SLIM: Let LLM Learn More and Forget Less with Soft LoRA and Identity Mixture

Jiayi Han*, Liang Du, Hongwei Du, Xiangguo Zhou, Yiwen Wu, Weibo Zheng, and Donghong Han: authors of the paper "On De-identification of Medical Images"

* indicates corresponding author.

Abstract

Proposed Approach for Training LLMs:

Balancing training budget, downstream performance, and general capabilities is a challenge
Training whole model for downstream tasks is expensive, can result in catastrophic forgetting
Parameter-efficient fine-tuning (PEFT) reduces training cost but suffers from forgetting and limits learning on downstream tasks
Proposed novel Mixture of Experts (MoE) framework: Soft LoRA and Identity Mixture (SLIM)
- Dynamic routing between LoRA adapters and skipping connections
- Suppression of forgetting through weight-yielding with sliding clustering
- Convert mixture of low-rank adapters to model merging formulation
- Fast dynamic merging of LoRA adapters to maintain base model's general capabilities

Benefits:

Comparable to state-of-the-art PEFT approaches on downstream tasks
Leading performance in mitigating catastrophic forgetting.

1 Introduction

Large Language Models (LLMs)

Demonstrated extraordinary general capabilities
Widely used for question-answering, code generation, mathematics, and other fields
Increasing utilization in specialized domains
Need to support tasks with a mixture of world and specific knowledge

Challenges with LLMs

Expensive fine-tuning on large models
May not be affordable for many users
Catastrophic forgetting after fine-tuning on downstream tasks

Approaches to Mitigate Catastrophic Forgetting

Low-rank adaptation (LoRA): A parameter-efficient fine-tuning (PEFT) approach that forgets fewer pieces of knowledge compared to full weight fine-tuning, with limitations in learning capacity [^15] [^3].
Optimizing model in orthogonal subspace [^33].
Inserting calibrating modules [^23].
Utilizing learnable mask prompts to fine-tune CLIP without loss of text-vision alignment [^3].
Data replay for continual training [^11] [^41].
Proposed SLIM: A novel MoE architecture with Soft LoRA and Identity Mixture.
- Introduces identity layers as experts to route samples out of the downstream distribution to the identity layers, avoiding influence of downstream tasks.
- Uses weight yielding with sliding clustering to estimate the distribution of samples from the downstream tasks and modify routing weight based on consistency between input sample and distribution.
- Converts low-rank adaptation to model merging task and proposes a fast merging approach that dynamically merges mixture of LoRA adapters to the base model.
SLIM's main contributions:
- Proposes SLIM, a novel MoE PEFT algorithm that achieves comparable performance to SOTA PEFT methods while effectively alleviating catastrophic forgetting.
- Proposes weight yielding with sliding clustering for dynamic routing between identity layers and LoRA adapters.
- Proposes dynamic merging that converts MoE low-rank adaptation to model merging, eliminating catastrophic forgetting without data replay.

2 Related work

2.1 Parameter-efficient fine-tuning (PEFT)

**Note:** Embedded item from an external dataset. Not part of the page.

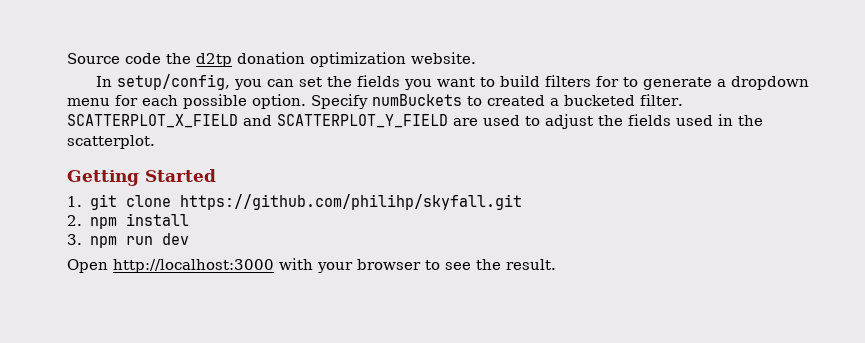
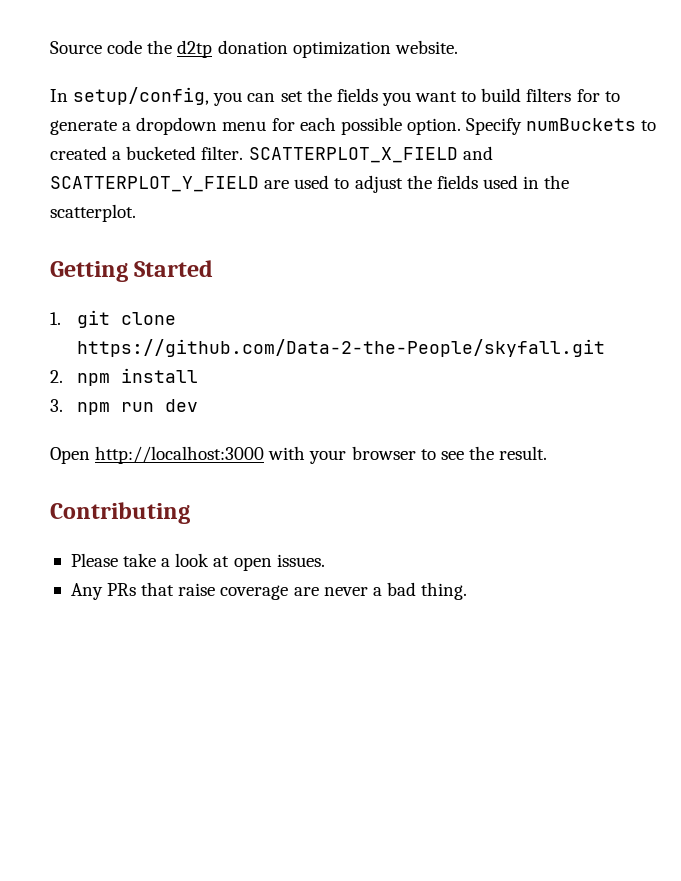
[179,194,522,210] https://github.com/philihp/skyfall.git -> [77,339,606,357] https://github.com/Data-2-the-People/skyfall.git
(556, 264) none -> [50,502,190,524] [70,553,325,571] [70,582,468,600] // Contributing // Please take a look at open issues. // Any PRs that raise coverage are never a bad thing.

Parameter-Efficient Fine-Tuning (PEFT)

Strategies: LoRA-styled, adapter insertion, prefix tuning

Prefix Tuning

Introduces learnable prompts and re-parameterization to transformer layers for adaptations [^22]
P-tuning v2 removes re-parameterization [^25]
Assigns learnable tokens to initial word embedding layer for training efficiency [^26], [^20]
SMoP: short soft prompts for efficient training [^5]

Adapter Modules

Introduce additional adaptive layers to pre-trained model [^14]
- Serial Adapter: adapter modules added to self-attention and FFN layers [^14]
- AdapterFusion: adapters inserted only after normalization layers for FFNs [^29]
Parallel adapters introduced to transformer layers [^12]

LoRA-styled Approaches

Assume change of full-weight matrix can be approximated by low-rank matrix [^15]
- AdaLoRA: estimates parameters' importance and modifies adapters' rank [^40]
- DoRA: decomposes pre-trained weights into scale and direction, updating only the direction [^24]
- MoRA: increases rank of adapters with same number of parameters [^18]
- LoRAMoE and MixLoRA: mixing LoRA adapters with dynamic routing [^9], [^21]
  - LoRAMoE: introduces contrastive loss function to mitigate knowledge forgetting during downstream training.

2.2 Task incremental learning

Task Incremental Learning: Mitigating Knowledge Forgetting

Replay-Based Methods:

Experience Replay (ER): Maintains a memory bank of previous tasks during training on new tasks to maintain stability. [^30]
- Behavior cloning and off-policy learning from the replay for improved training.
- Sampling from the memory bank for subsequent batches.
Generative Replay: Similar to ER but focuses on generating new samples instead of reusing old ones.

Regularization-Based Methods:

Fine-tuning: Fine-tune the base model on an orthogonal subspace to avoid influence from previous tasks. [^3]
- Proposed by [^30]: Leverages behavior cloning and off-policy learning for training stability.
Contrastive Loss: Alleviates loss of world knowledge during fine-tuning. [^9]
Adam-NSCL: Forces network parameters to lie in the null space of previous tasks for capability reservation. [^37]

3 Method

Figure 2: Overall Framework

The proposed approach consists of an identity layer and LoRA adapters. The input series are routed to each identity layer based on their predicted weights and distances from the clusters. The weight is modified by the distance and yielded by the weight yielder, and the top-K experts are selected according to this weight. The final output replaces the weighted sum of MoE methods with dynamic merging.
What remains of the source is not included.